Task input Block Start
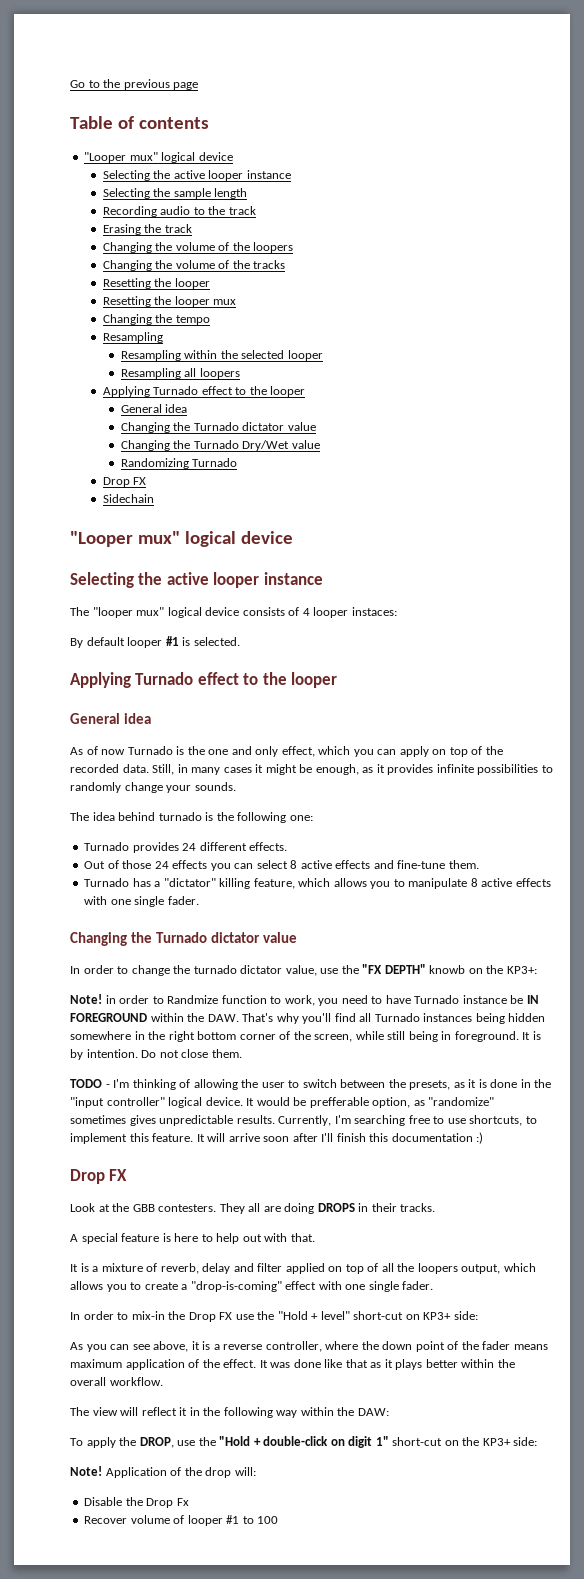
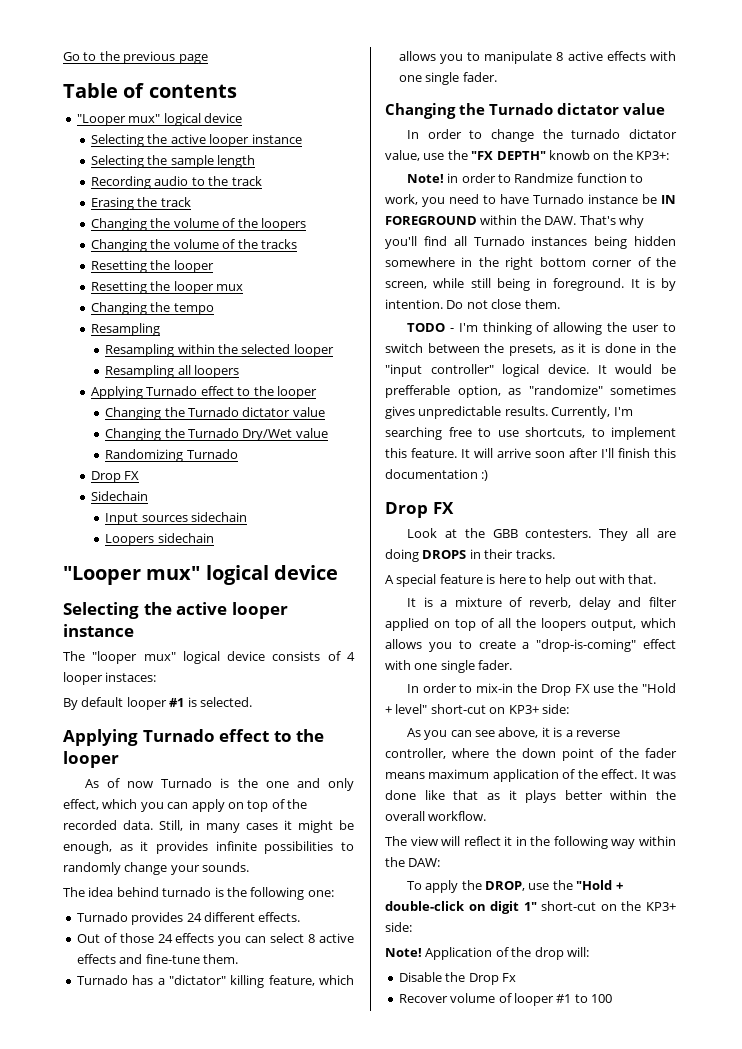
[120,404,188,413] // General idea -> (317, 392) none
(154, 498) none -> [105,512,248,525] [105,533,214,546] // Input sources sidechain // Loopers sidechain
[70,713,151,724] // General idea -> (119, 759) none

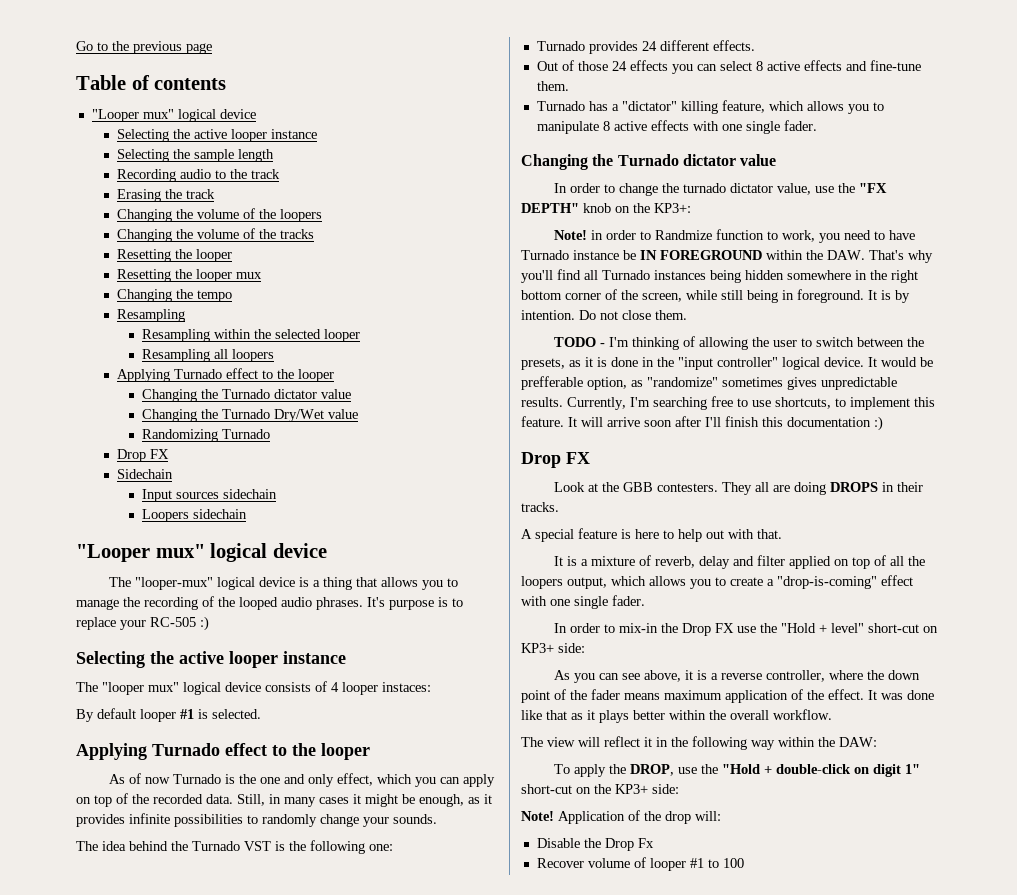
(338, 572) none -> [108,577,458,590] [76,596,463,610] [76,616,209,631] // The "looper-mux" logical device is a thing that allows you to manage the recording of the looped audio phrases. It's purpose is to replace your RC-505 :)
[162,887,212,897] turnado -> [171,841,271,851] the Turnado VST
[548,150,590,160] knowb -> [583,203,611,213] knob

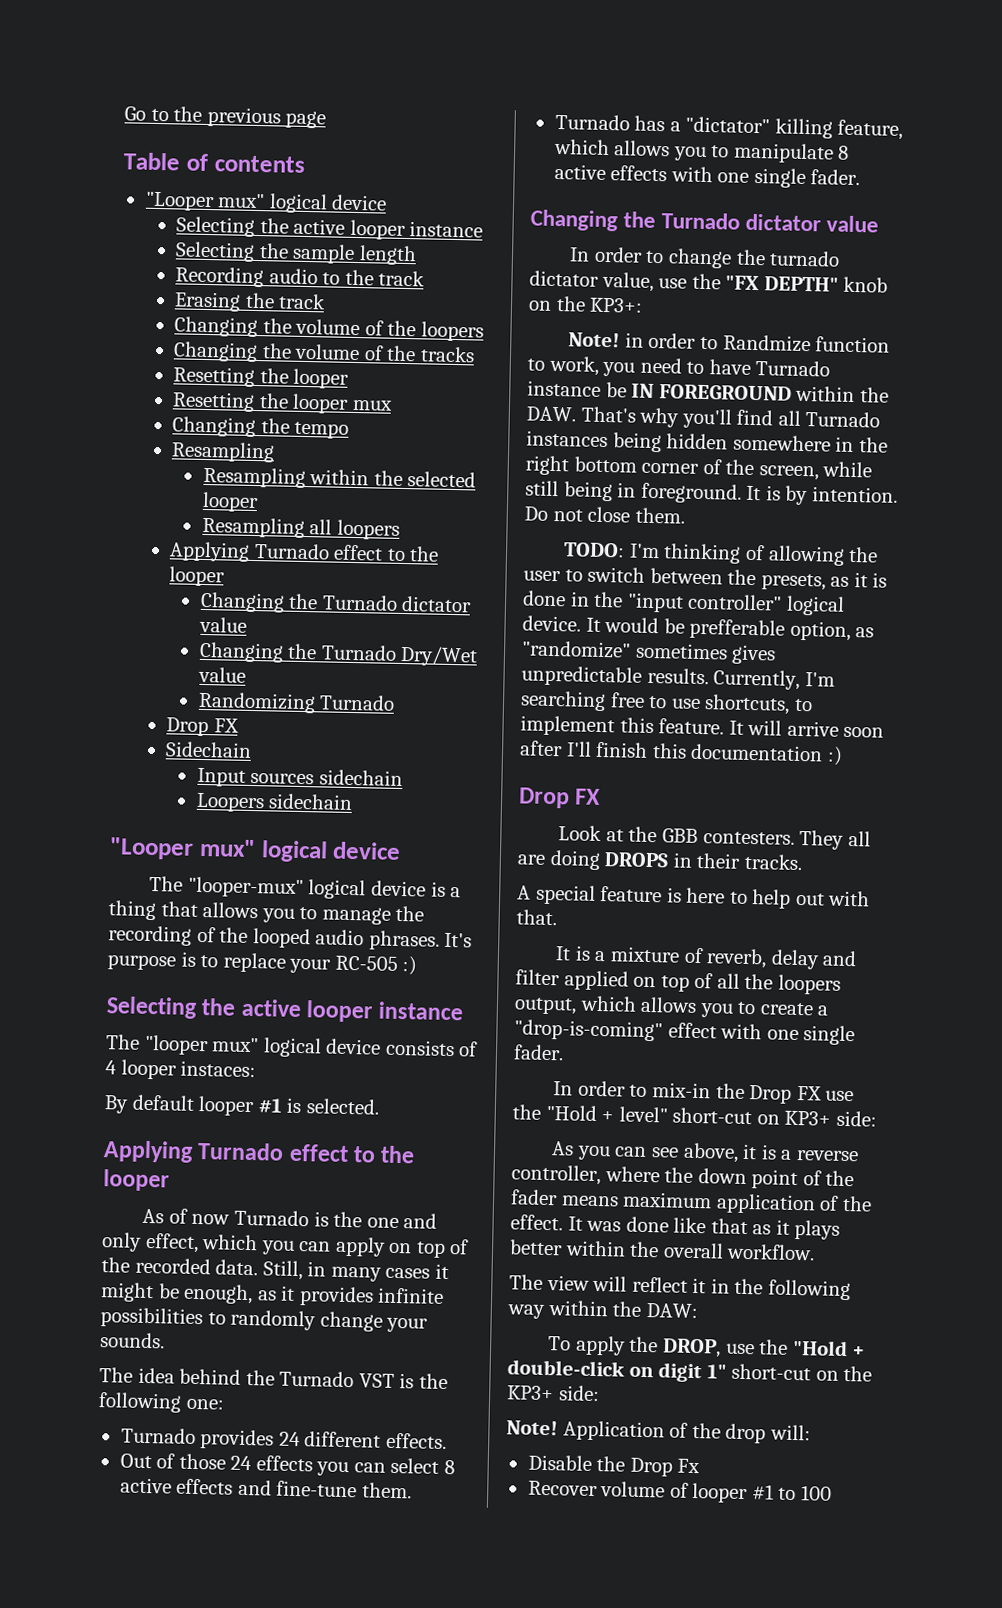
[553,337,605,347] TODO - -> [563,542,626,558] TODO:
Task input Block End
Set down word for word every line from the line containing "[70,713,151,724] // General" through the last line of the entries, and nothing more; no pictures.

- Answer section
[70,713,151,724] // General idea -> (119, 759) none

(338, 572) none -> [108,577,458,590] [76,596,463,610] [76,616,209,631] // The "looper-mux" logical device is a thing that allows you to manage the recording of the looped audio phrases. It's purpose is to replace your RC-505 :)
[162,887,212,897] turnado -> [171,841,271,851] the Turnado VST
[548,150,590,160] knowb -> [583,203,611,213] knob

[553,337,605,347] TODO - -> [563,542,626,558] TODO:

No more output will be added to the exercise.